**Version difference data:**
⟨

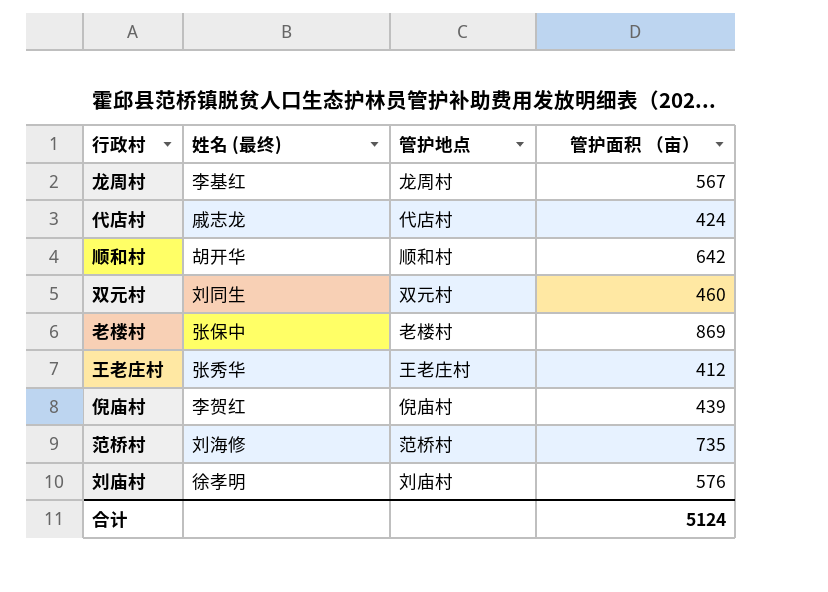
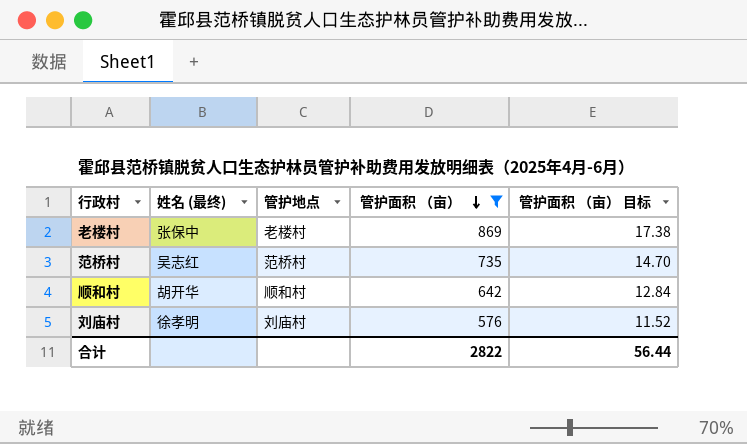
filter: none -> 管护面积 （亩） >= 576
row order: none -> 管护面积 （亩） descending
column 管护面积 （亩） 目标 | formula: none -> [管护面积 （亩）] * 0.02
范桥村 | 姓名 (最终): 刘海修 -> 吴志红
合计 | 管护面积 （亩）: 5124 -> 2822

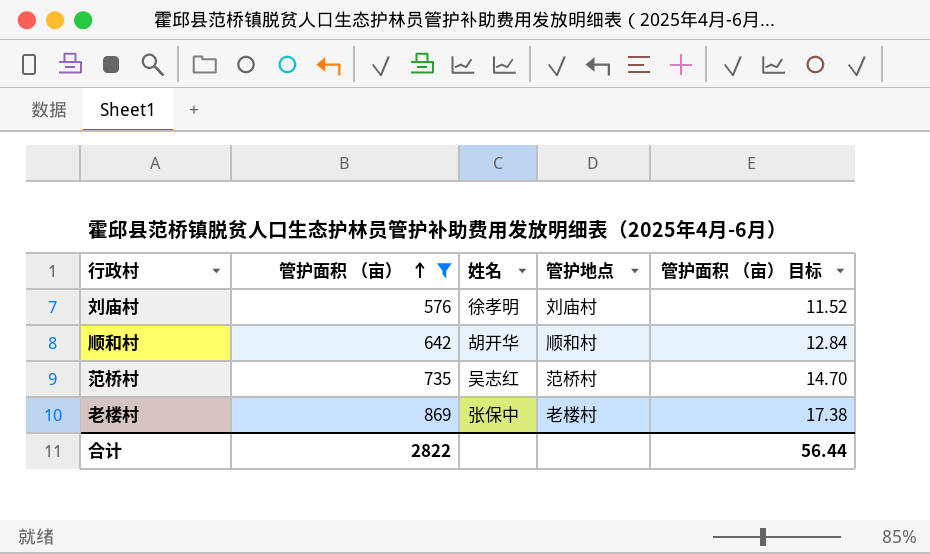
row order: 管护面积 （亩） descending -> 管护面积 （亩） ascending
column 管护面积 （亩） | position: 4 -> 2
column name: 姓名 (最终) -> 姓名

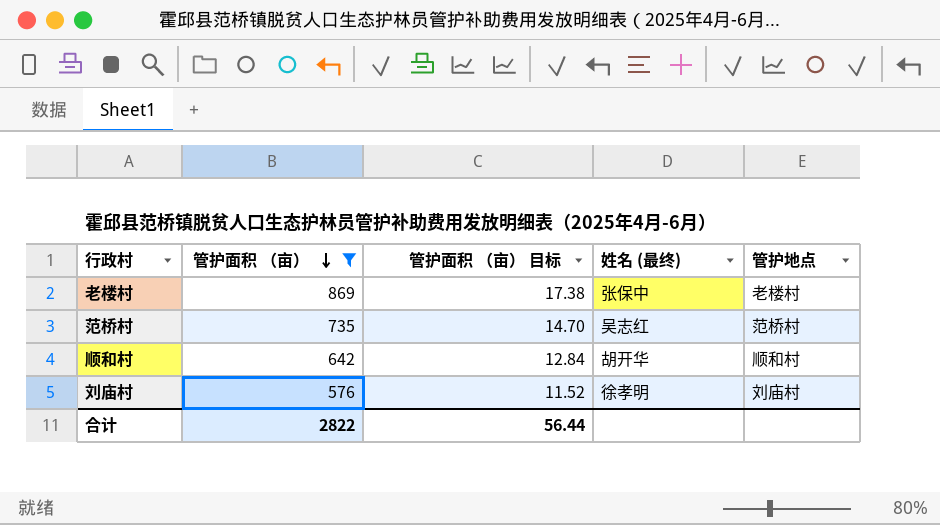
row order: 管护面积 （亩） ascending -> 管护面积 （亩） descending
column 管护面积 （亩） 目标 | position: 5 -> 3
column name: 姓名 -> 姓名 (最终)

⟩

**WHAT IS NEEDED:** In your answer, repeat all the entries exactly, but leave out the pictures.

**WRITTEN SOLUTION:**
filter: none -> 管护面积 （亩） >= 576
row order: none -> 管护面积 （亩） descending
column 管护面积 （亩） 目标 | formula: none -> [管护面积 （亩）] * 0.02
范桥村 | 姓名 (最终): 刘海修 -> 吴志红
合计 | 管护面积 （亩）: 5124 -> 2822

row order: 管护面积 （亩） descending -> 管护面积 （亩） ascending
column 管护面积 （亩） | position: 4 -> 2
column name: 姓名 (最终) -> 姓名

row order: 管护面积 （亩） ascending -> 管护面积 （亩） descending
column 管护面积 （亩） 目标 | position: 5 -> 3
column name: 姓名 -> 姓名 (最终)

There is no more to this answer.